__Exercise__
A word-for-word transcription of every record is needed.

Study material section start

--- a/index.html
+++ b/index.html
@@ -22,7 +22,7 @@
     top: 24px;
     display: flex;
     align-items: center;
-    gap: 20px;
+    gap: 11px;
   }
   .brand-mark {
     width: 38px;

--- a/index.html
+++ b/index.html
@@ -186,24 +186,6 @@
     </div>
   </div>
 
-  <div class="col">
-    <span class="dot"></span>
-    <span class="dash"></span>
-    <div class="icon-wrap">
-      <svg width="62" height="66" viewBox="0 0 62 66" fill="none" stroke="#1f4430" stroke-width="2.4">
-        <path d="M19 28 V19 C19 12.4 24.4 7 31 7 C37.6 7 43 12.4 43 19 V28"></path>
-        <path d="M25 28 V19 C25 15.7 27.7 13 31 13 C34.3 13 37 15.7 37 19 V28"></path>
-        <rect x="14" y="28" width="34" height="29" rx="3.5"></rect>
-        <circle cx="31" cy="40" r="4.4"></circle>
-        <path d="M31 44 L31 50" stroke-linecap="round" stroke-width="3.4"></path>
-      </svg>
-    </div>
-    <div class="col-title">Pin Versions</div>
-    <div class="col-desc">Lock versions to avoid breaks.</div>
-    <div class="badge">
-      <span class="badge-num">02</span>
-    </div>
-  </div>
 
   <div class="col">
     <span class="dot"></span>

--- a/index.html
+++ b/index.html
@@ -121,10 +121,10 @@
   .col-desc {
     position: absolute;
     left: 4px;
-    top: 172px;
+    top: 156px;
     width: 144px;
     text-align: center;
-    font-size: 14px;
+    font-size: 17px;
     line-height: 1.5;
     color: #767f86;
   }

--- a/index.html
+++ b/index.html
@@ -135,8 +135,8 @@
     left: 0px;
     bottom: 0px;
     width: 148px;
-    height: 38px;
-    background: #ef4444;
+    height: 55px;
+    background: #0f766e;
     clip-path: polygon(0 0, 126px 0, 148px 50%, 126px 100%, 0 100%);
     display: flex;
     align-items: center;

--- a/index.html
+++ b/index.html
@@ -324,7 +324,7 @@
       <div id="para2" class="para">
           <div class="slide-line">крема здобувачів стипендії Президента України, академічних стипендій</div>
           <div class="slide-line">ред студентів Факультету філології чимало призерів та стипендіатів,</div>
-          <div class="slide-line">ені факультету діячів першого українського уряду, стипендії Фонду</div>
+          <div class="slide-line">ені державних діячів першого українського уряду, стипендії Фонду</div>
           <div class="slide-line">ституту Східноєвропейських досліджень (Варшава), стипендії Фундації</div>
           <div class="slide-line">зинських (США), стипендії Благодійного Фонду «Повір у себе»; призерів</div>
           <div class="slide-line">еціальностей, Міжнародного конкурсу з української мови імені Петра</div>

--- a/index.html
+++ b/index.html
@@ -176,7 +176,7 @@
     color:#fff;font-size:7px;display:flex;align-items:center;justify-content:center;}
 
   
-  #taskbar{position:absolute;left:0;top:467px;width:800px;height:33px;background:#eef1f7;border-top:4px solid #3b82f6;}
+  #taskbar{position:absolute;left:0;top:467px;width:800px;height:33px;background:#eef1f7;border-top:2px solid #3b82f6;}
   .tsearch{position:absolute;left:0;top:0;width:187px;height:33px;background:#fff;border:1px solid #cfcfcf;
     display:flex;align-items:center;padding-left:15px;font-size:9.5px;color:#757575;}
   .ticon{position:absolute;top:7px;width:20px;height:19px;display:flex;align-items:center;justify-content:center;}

Study material section end

__Exercise output__
--- a/index.html
+++ b/index.html
@@ -22,7 +22,7 @@
     top: 24px;
     display: flex;
     align-items: center;
-    gap: 20px;
+    gap: 11px;
   }
   .brand-mark {
     width: 38px;

--- a/index.html
+++ b/index.html
@@ -186,24 +186,6 @@
     </div>
   </div>
 
-  <div class="col">
-    <span class="dot"></span>
-    <span class="dash"></span>
-    <div class="icon-wrap">
-      <svg width="62" height="66" viewBox="0 0 62 66" fill="none" stroke="#1f4430" stroke-width="2.4">
-        <path d="M19 28 V19 C19 12.4 24.4 7 31 7 C37.6 7 43 12.4 43 19 V28"></path>
-        <path d="M25 28 V19 C25 15.7 27.7 13 31 13 C34.3 13 37 15.7 37 19 V28"></path>
-        <rect x="14" y="28" width="34" height="29" rx="3.5"></rect>
-        <circle cx="31" cy="40" r="4.4"></circle>
-        <path d="M31 44 L31 50" stroke-linecap="round" stroke-width="3.4"></path>
-      </svg>
-    </div>
-    <div class="col-title">Pin Versions</div>
-    <div class="col-desc">Lock versions to avoid breaks.</div>
-    <div class="badge">
-      <span class="badge-num">02</span>
-    </div>
-  </div>
 
   <div class="col">
     <span class="dot"></span>

--- a/index.html
+++ b/index.html
@@ -121,10 +121,10 @@
   .col-desc {
     position: absolute;
     left: 4px;
-    top: 172px;
+    top: 156px;
     width: 144px;
     text-align: center;
-    font-size: 14px;
+    font-size: 17px;
     line-height: 1.5;
     color: #767f86;
   }

--- a/index.html
+++ b/index.html
@@ -135,8 +135,8 @@
     left: 0px;
     bottom: 0px;
     width: 148px;
-    height: 38px;
-    background: #ef4444;
+    height: 55px;
+    background: #0f766e;
     clip-path: polygon(0 0, 126px 0, 148px 50%, 126px 100%, 0 100%);
     display: flex;
     align-items: center;

--- a/index.html
+++ b/index.html
@@ -324,7 +324,7 @@
       <div id="para2" class="para">
           <div class="slide-line">крема здобувачів стипендії Президента України, академічних стипендій</div>
           <div class="slide-line">ред студентів Факультету філології чимало призерів та стипендіатів,</div>
-          <div class="slide-line">ені факультету діячів першого українського уряду, стипендії Фонду</div>
+          <div class="slide-line">ені державних діячів першого українського уряду, стипендії Фонду</div>
           <div class="slide-line">ституту Східноєвропейських досліджень (Варшава), стипендії Фундації</div>
           <div class="slide-line">зинських (США), стипендії Благодійного Фонду «Повір у себе»; призерів</div>
           <div class="slide-line">еціальностей, Міжнародного конкурсу з української мови імені Петра</div>

--- a/index.html
+++ b/index.html
@@ -176,7 +176,7 @@
     color:#fff;font-size:7px;display:flex;align-items:center;justify-content:center;}
 
   
-  #taskbar{position:absolute;left:0;top:467px;width:800px;height:33px;background:#eef1f7;border-top:4px solid #3b82f6;}
+  #taskbar{position:absolute;left:0;top:467px;width:800px;height:33px;background:#eef1f7;border-top:2px solid #3b82f6;}
   .tsearch{position:absolute;left:0;top:0;width:187px;height:33px;background:#fff;border:1px solid #cfcfcf;
     display:flex;align-items:center;padding-left:15px;font-size:9.5px;color:#757575;}
   .ticon{position:absolute;top:7px;width:20px;height:19px;display:flex;align-items:center;justify-content:center;}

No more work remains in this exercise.